### Requirement
From the first line to the last, retype everything below exactly, minus the pictures.
#####
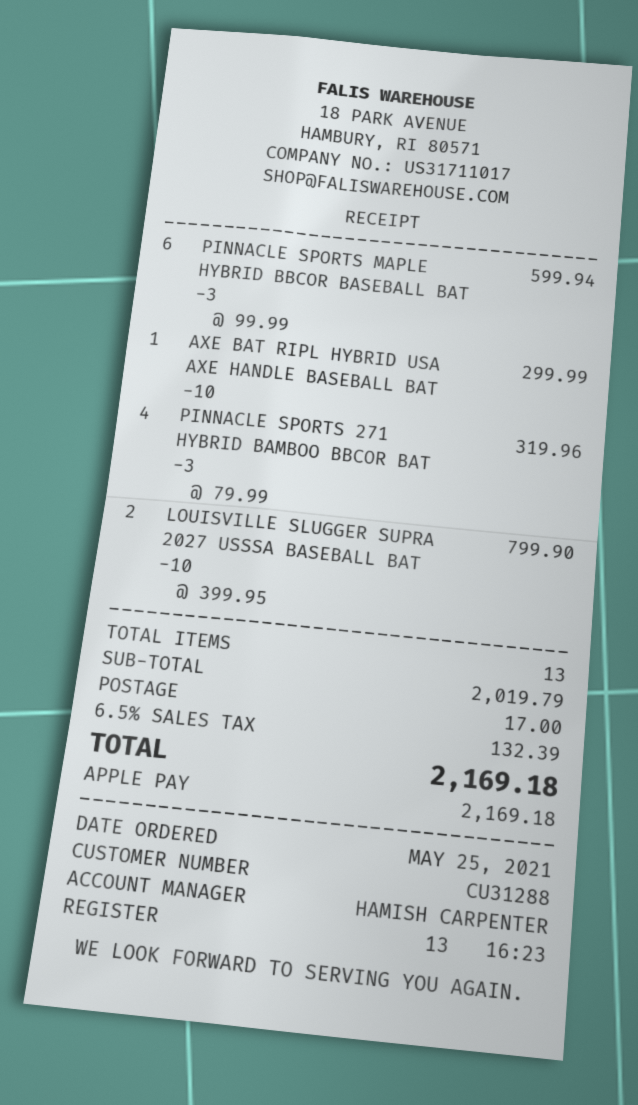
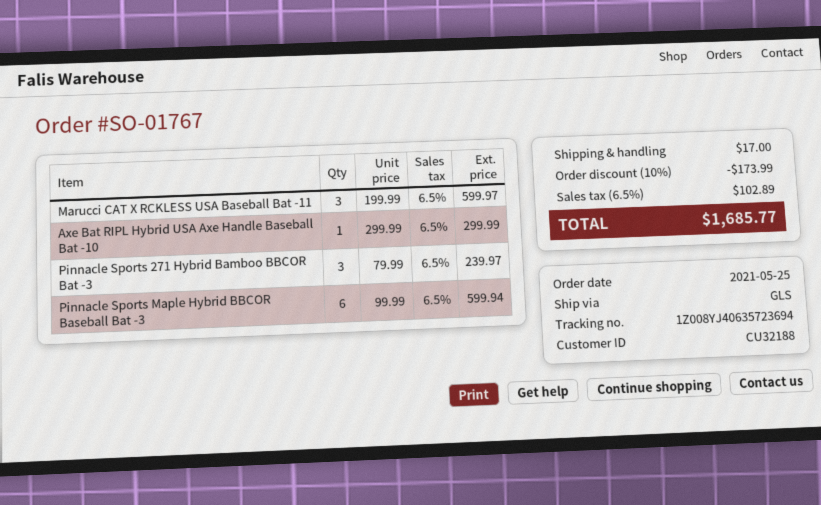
customer number: CU31288 -> CU32188
PINNACLE SPORTS 271 HYBRID BAMBOO BBCOR BAT -3: 4 x 79.99 = 319.96 -> 3 x 79.99 = 239.97
LOUISVILLE SLUGGER SUPRA 2027 USSSA BASEBALL BAT -10: 2 x 399.95 = 799.90 -> none
Marucci CAT X RCKLESS USA Baseball Bat -11: none -> 3 x 199.99 = 599.97
discount: none -> 10% = 173.99
tax: 6.5% = 132.39 -> 6.5% = 102.89
total: 2169.18 -> 1685.77

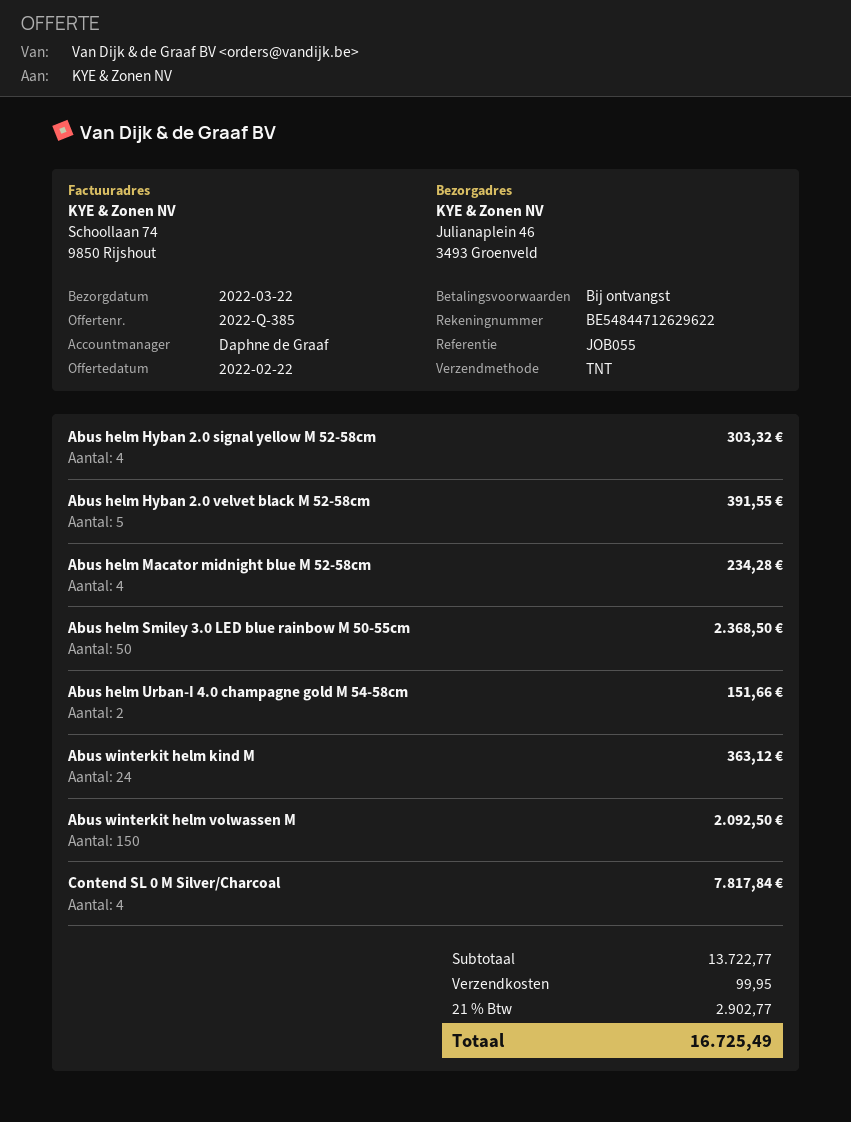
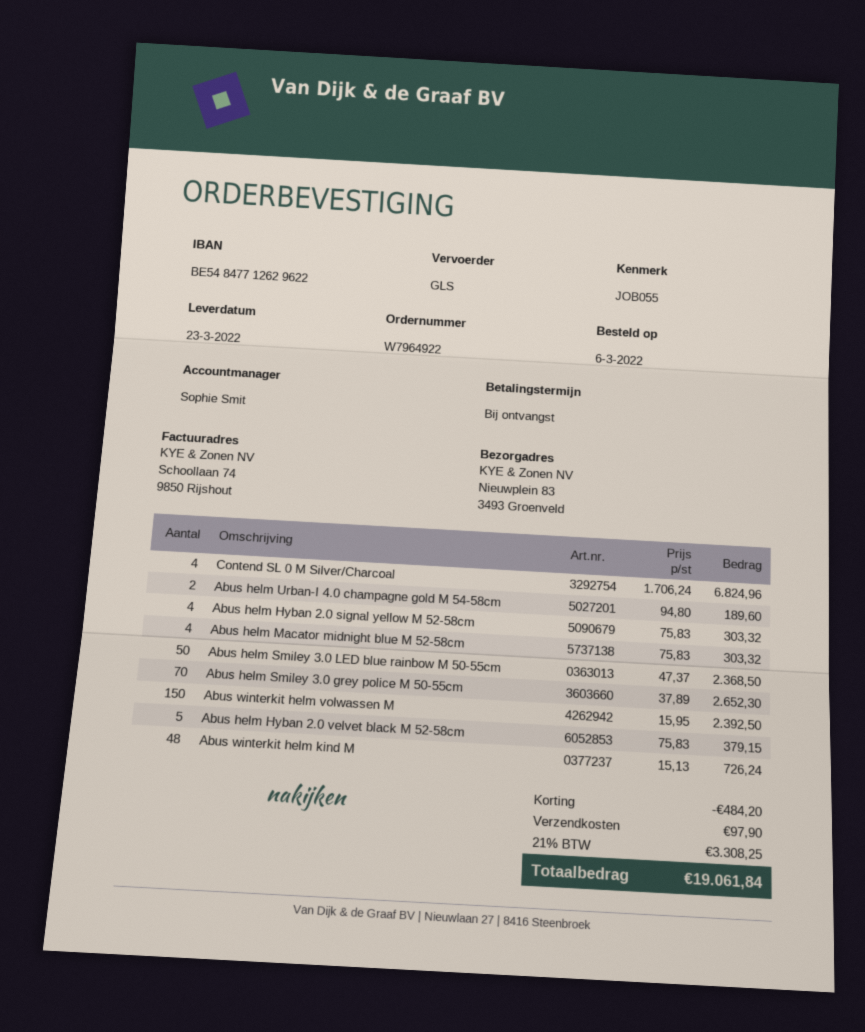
delivery date: 2022-03-22 -> 2022-03-23
sales rep: Daphne de Graaf -> Sophie Smit
bank account: BE54844712629622 -> BE54847712629622
shipping method: TNT -> GLS
ship to: Julianaplein 46, 3493 Groenveld -> Nieuwplein 83, 3493 Groenveld
Abus helm Hyban 2.0 velvet black M 52-58cm: 5 for 391.55 -> 5 for 379.15
Abus helm Macator midnight blue M 52-58cm: 4 for 234.28 -> 4 for 303.32
Abus helm Urban-I 4.0 champagne gold M 54-58cm: 2 for 151.66 -> 2 for 189.60
Abus winterkit helm kind M: 24 for 363.12 -> 48 for 726.24
Abus winterkit helm volwassen M: 150 for 2092.50 -> 150 for 2392.50
Contend SL 0 M Silver/Charcoal: 4 for 7817.84 -> 4 for 6824.96
Abus helm Smiley 3.0 grey police M 50-55cm: none -> 70 for 2652.30
discount: none -> 484.20
shipping: 99.95 -> 97.90
tax: 21% = 2902.77 -> 21% = 3308.25
total: 16725.49 -> 19061.84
#####
### Your solution
customer number: CU31288 -> CU32188
PINNACLE SPORTS 271 HYBRID BAMBOO BBCOR BAT -3: 4 x 79.99 = 319.96 -> 3 x 79.99 = 239.97
LOUISVILLE SLUGGER SUPRA 2027 USSSA BASEBALL BAT -10: 2 x 399.95 = 799.90 -> none
Marucci CAT X RCKLESS USA Baseball Bat -11: none -> 3 x 199.99 = 599.97
discount: none -> 10% = 173.99
tax: 6.5% = 132.39 -> 6.5% = 102.89
total: 2169.18 -> 1685.77

delivery date: 2022-03-22 -> 2022-03-23
sales rep: Daphne de Graaf -> Sophie Smit
bank account: BE54844712629622 -> BE54847712629622
shipping method: TNT -> GLS
ship to: Julianaplein 46, 3493 Groenveld -> Nieuwplein 83, 3493 Groenveld
Abus helm Hyban 2.0 velvet black M 52-58cm: 5 for 391.55 -> 5 for 379.15
Abus helm Macator midnight blue M 52-58cm: 4 for 234.28 -> 4 for 303.32
Abus helm Urban-I 4.0 champagne gold M 54-58cm: 2 for 151.66 -> 2 for 189.60
Abus winterkit helm kind M: 24 for 363.12 -> 48 for 726.24
Abus winterkit helm volwassen M: 150 for 2092.50 -> 150 for 2392.50
Contend SL 0 M Silver/Charcoal: 4 for 7817.84 -> 4 for 6824.96
Abus helm Smiley 3.0 grey police M 50-55cm: none -> 70 for 2652.30
discount: none -> 484.20
shipping: 99.95 -> 97.90
tax: 21% = 2902.77 -> 21% = 3308.25
total: 16725.49 -> 19061.84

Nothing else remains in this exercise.